Care to check for how long radioactive iodine and caesium are dangerous? Hint: at most a couple of months.

Yes, this could be an issue if ingested, but I just don't imagine Japanese fishermen scrambling for seaweed anywhere near the Fukushima power plant.




RE: You don't say
By icanhascpu on 5/13/2011 7:30:27 PM , Rating: 5
Its typical alarmist 'journalism'.

Make a scary title to shock people into reading, then provide big numbers like "20 times the legal limit!11" without providing actual information on what that actually means.


RE: You don't say
By Solandri on 5/13/2011 8:34:01 PM , Rating: 2
Cesium-137 has a half life of just over 30 years.

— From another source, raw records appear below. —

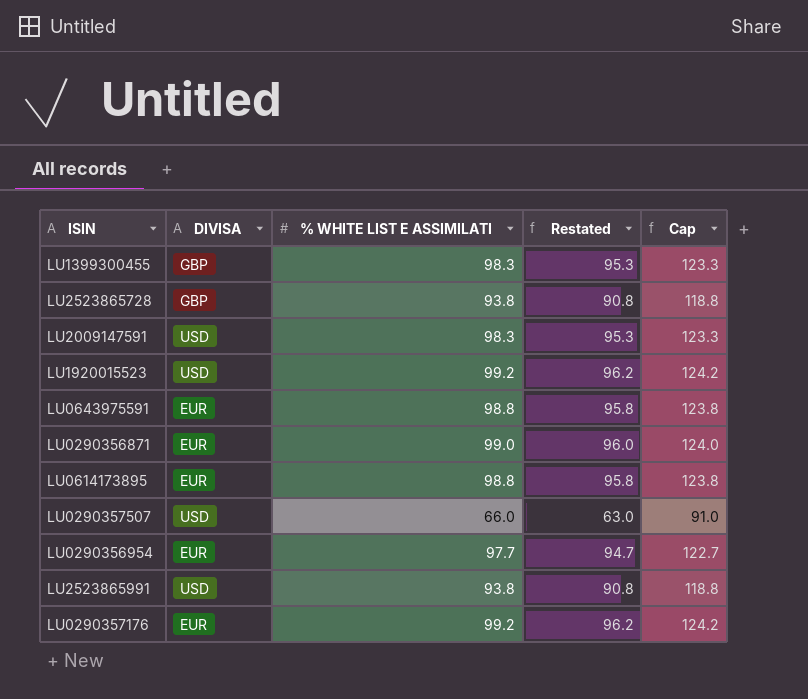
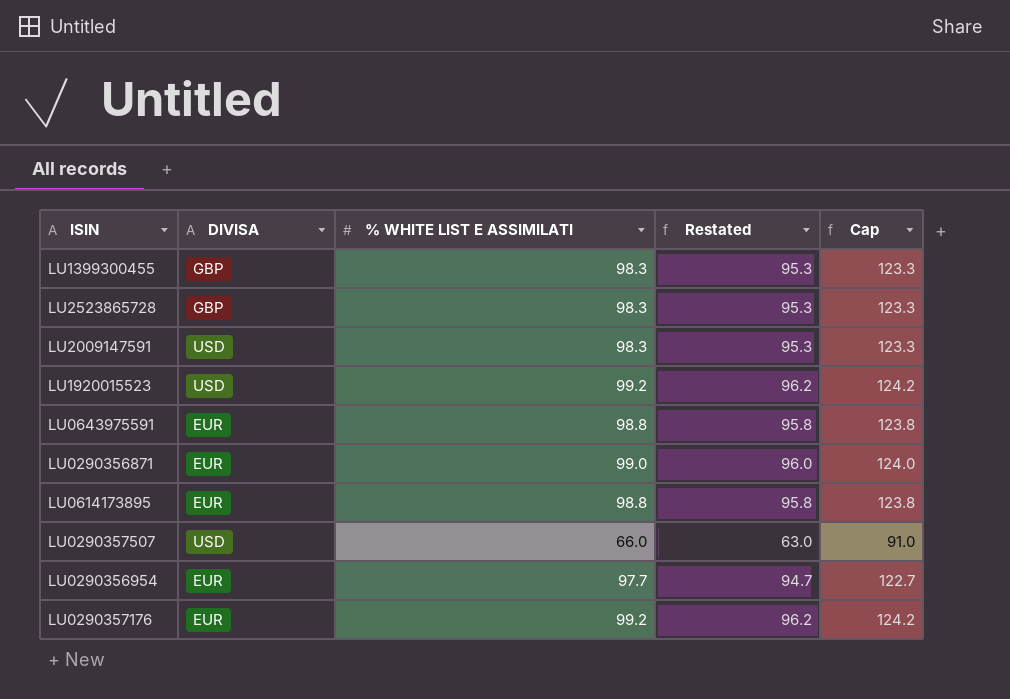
row LU2523865991: USD | 93.8 | 90.8 | 118.8 -> none
LU2523865728 | % WHITE LIST E ASSIMILATI: 93.8 -> 98.3
LU2523865728 | Restated: 90.8 -> 95.3
LU2523865728 | Cap: 118.8 -> 123.3

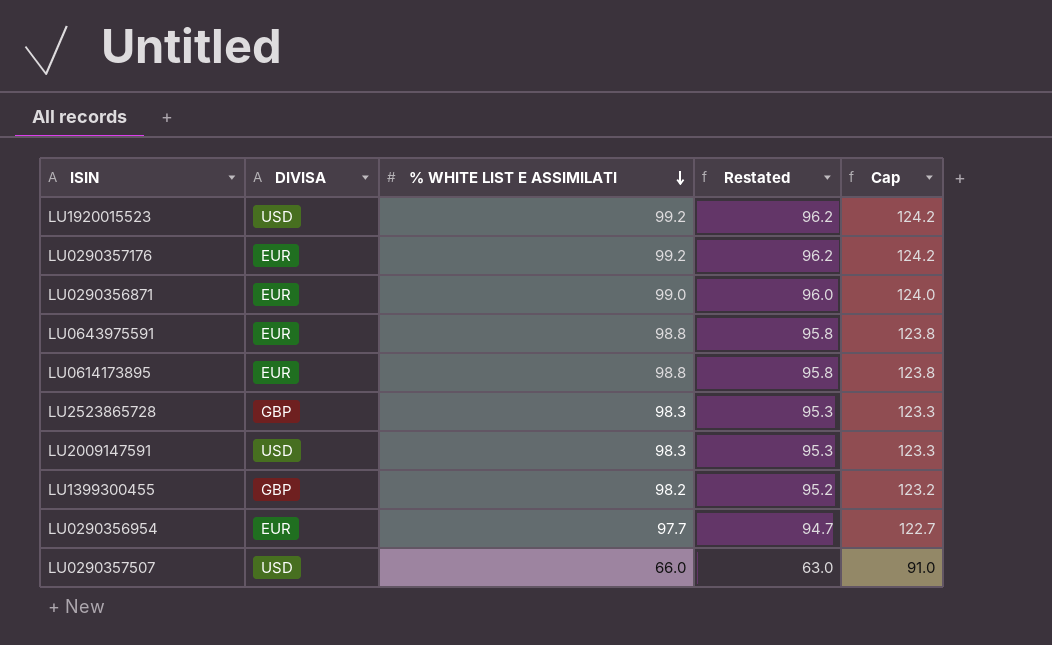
row order: none -> % WHITE LIST E ASSIMILATI descending
LU1399300455 | % WHITE LIST E ASSIMILATI: 98.3 -> 98.2
LU1399300455 | Restated: 95.3 -> 95.2
LU1399300455 | Cap: 123.3 -> 123.2

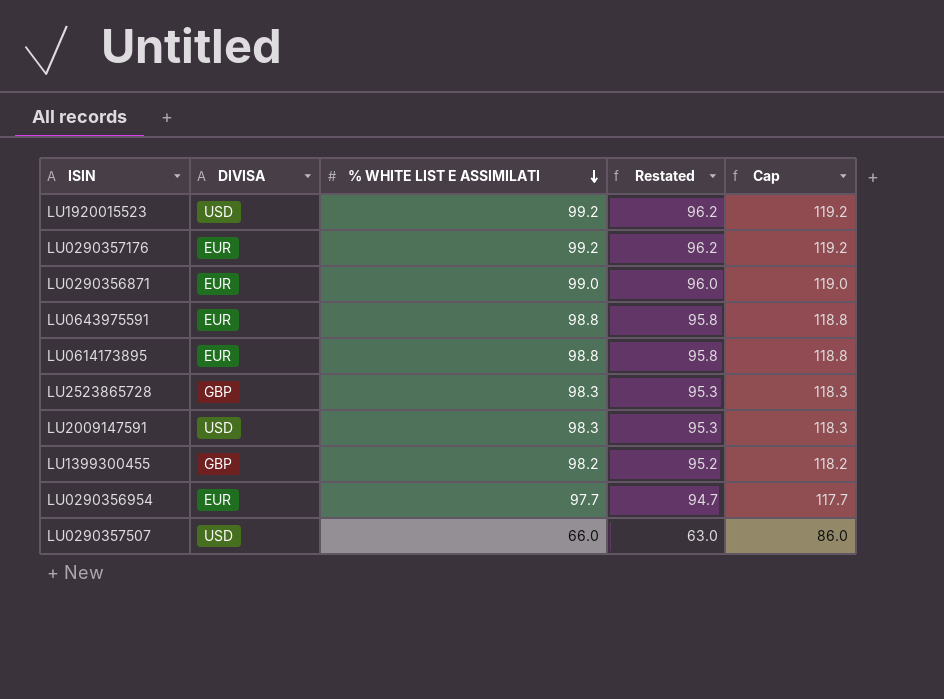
column Cap | formula: [% WHITE LIST E ASSIMILATI] + 25 -> [% WHITE LIST E ASSIMILATI] + 20

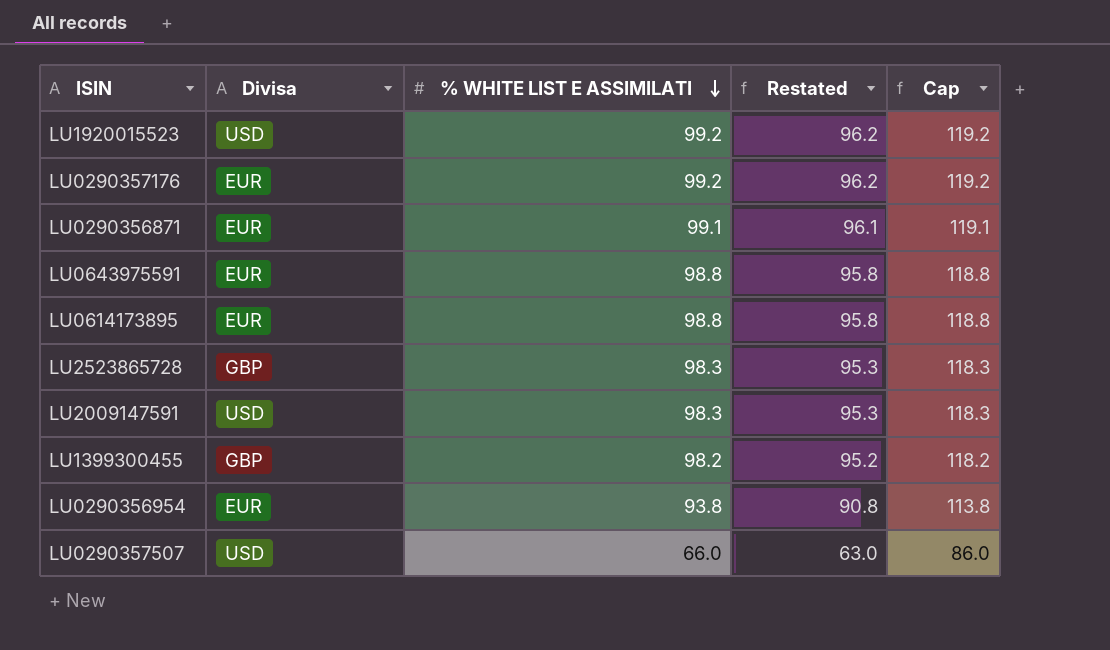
column name: DIVISA -> Divisa
LU0290356871 | % WHITE LIST E ASSIMILATI: 99.0 -> 99.1
LU0290356871 | Restated: 96.0 -> 96.1
LU0290356871 | Cap: 119.0 -> 119.1
LU0290356954 | % WHITE LIST E ASSIMILATI: 97.7 -> 93.8
LU0290356954 | Restated: 94.7 -> 90.8
LU0290356954 | Cap: 117.7 -> 113.8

I would still say it's not as serious a problem as Greenpeace is making it out to be, because unless the dispersal pattern is highly unusual, you can just quarantine the area and prohibit seaweed harvesting from the area. Or just harvest it and bury it in a concrete coffin. Cesium levels outside the area should be safe (i.e. lower than what you get from exposure to natural radiation sources, like granite, bananas, and chocolate).

It's a nasty substance to deal with in concentrated form though - its widespread use in chemotherapy has led to a handful of nuclear accidents (non-reactor).